Finance Minister Bezalel Smotrich on Thursday presented an emergency aid package for the economy, which he said is more generous than during the COVID-19 pandemic.

“Together with the Tax Authority we have been working together in recent days on formulating a comprehensive plan to assist the economy to ensure business continuity and support the Israeli public,” Smotrich said. “We are now presenting a plan that has many components and is much bigger and broader than it was even during the COVID period.”

Smotrich announced that businesses throughout the country that have been hurt during the ongoing war will receive compensation.

Israel declared war on the Hamas terror group after more than 1,500 terrorists broke through the fortified Gaza border on October 7 and murdered some 1,400 people, most of them civilians, including babies, children and the elderly. Many were murdered in their homes and their houses destroyed, and some 260 were massacred at an outdoor music festival.

“The Israeli economy is strong and can support the military and civilian war efforts as needed,” he said. “We have money and we will use it now for everything that is needed with a generous hand.”

The economic stimulus plan is built on two pillars: to provide cash flow relief and allocate grants for fixed expenses at a cost of about NIS 4.5 billion ($1.1 billion) for businesses whose incomes have been negatively affected. The outline also includes partial wages for workers who cannot come to their jobs.

Israeli fire brigade teams douse the blaze in a parking lot outside a residential building following a rocket attack from the Gaza Strip in the southern Israeli city of Ashkelon, on October 7, 2023. (Ahmad Gharabli/AFP)

Eligible for the grant are businesses with a turnover of up to NIS 400 million ($99 million) who have suffered a decline in income of over 25% in October or 12.5% over a two-month period.
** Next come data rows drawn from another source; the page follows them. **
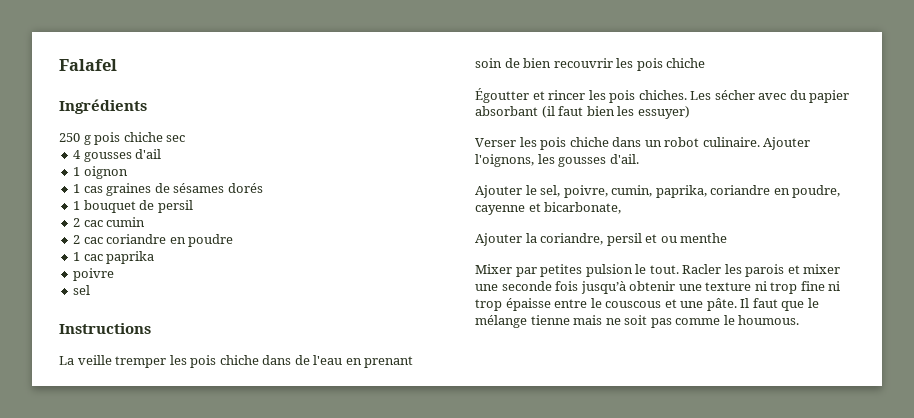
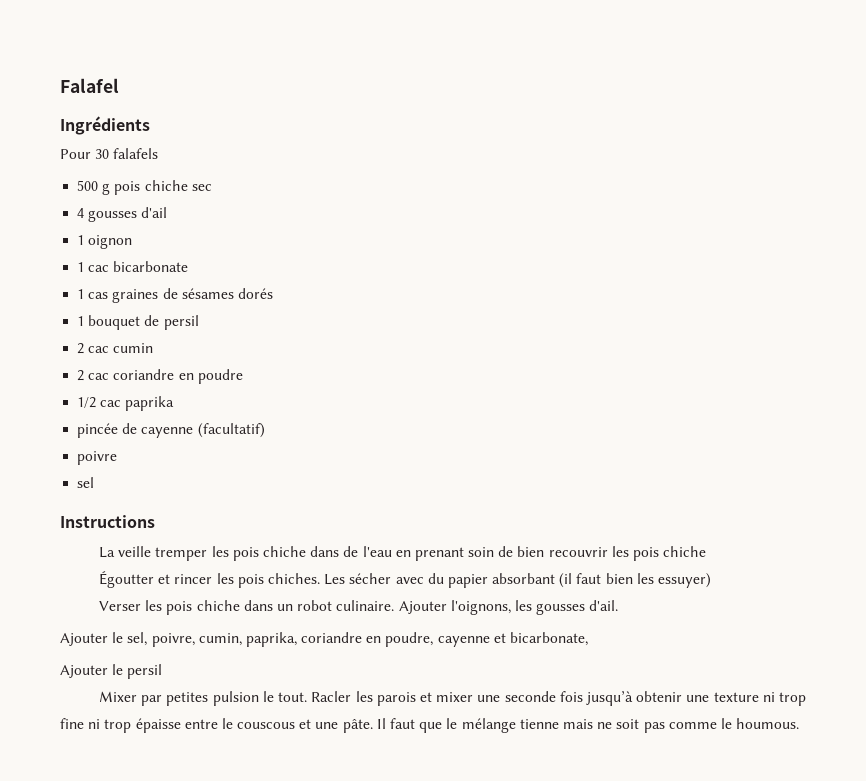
- 250 g pois chiche sec
+ Pour 30 falafels
+ 500 g pois chiche sec
+ 1 cac bicarbonate
- 1 cac paprika
+ 1/2 cac paprika
+ pincée de cayenne (facultatif)
- Ajouter la coriandre, persil et ou menthe
+ Ajouter le persil

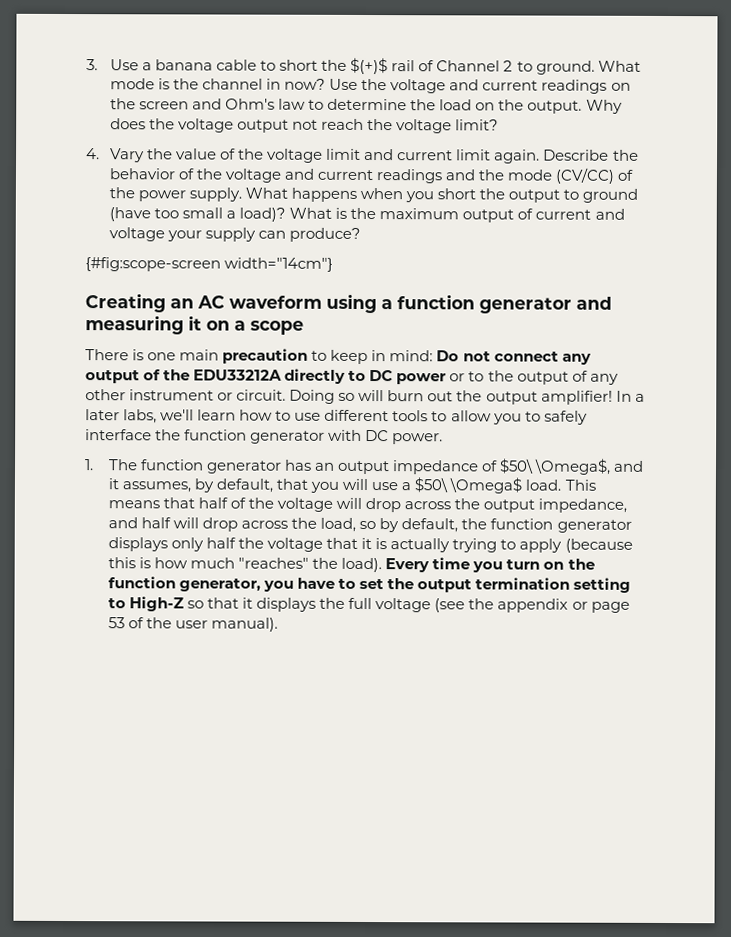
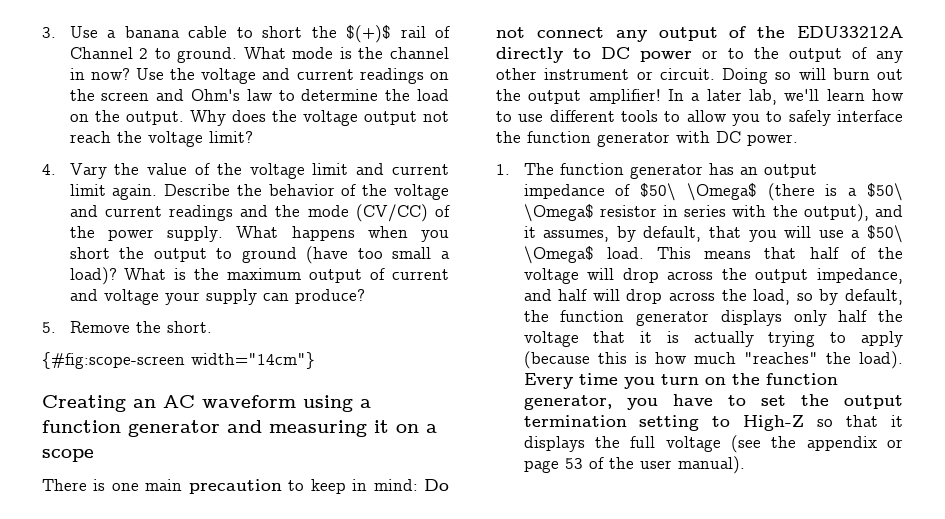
+ 5. Remove the short.
- In a later labs, we'll learn how to use different tools to allow you to safely interface the function generator with DC power.
+ In a later lab, we'll learn how to use different tools to allow you to safely interface the function generator with DC power.
- 1. The function generator has an output impedance of $50\ \Omega$, and it assumes, by default, that you will use a $50\ \Omega$ load.
+ 1. The function generator has an output impedance of $50\ \Omega$ (there is a $50\ \Omega$ resistor in series with the output), and it assumes, by default, that you will use a $50\ \Omega$ load.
“The purpose of the grant is for businesses to be able to continue working,” said Yogev Gradus, the Finance Ministry’s budget director. “Businesses that continue to work will earn more than those who stop working and receive grants.”

The government said it plans to establish a state-guaranteed loan fund of NIS 10 billion ($2.5 billion). Among the concessions are postponement of social security payments for the self-employed, deferral of VAT payments, extension of licenses and deferral of fees, and the advancement of negative income tax. The aid package also provides immediate compensation for employers and self-employed for reserve days.

In addition, the government will compensate businesses for direct damage to physical structures and equipment.

“This war will be very expensive and there will be a lot of expenses,” said Gradus. “The deficit will increase and revenues will decrease.”

“Every shekel that is spent will have to come back from somewhere at a time when interest rates are high to raise funds,” he added.

Smotrich announced that in the coming days, he will bring to the Knesset a bill to increase the budget framework to create “maximum flexibility for ourselves,” and estimated that as a result, the state deficit could widen to 3% or 3.5% of gross domestic product.

Israel posted deficits of 4.4% of GDP in 2021 and 11.3% in 2020 as the government introduced a NIS 196.3 billion ($48.6 billion) multi-year economic aid spending plan to help the economy deal with the coronavirus pandemic.

Israel’s fiscal deficit already swelled above the government’s deficit target for this year of around 1.1% widening to 1.5% of GDP at the end of September over the prior 12 months.

The government in 2022 posted the first budget surplus in 35 years of 0.6% of GDP as state revenues rose 4.8% to NIS 468.5 billion ($115.9 billion), benefiting from an exceptionally high increase in the collection of tax income.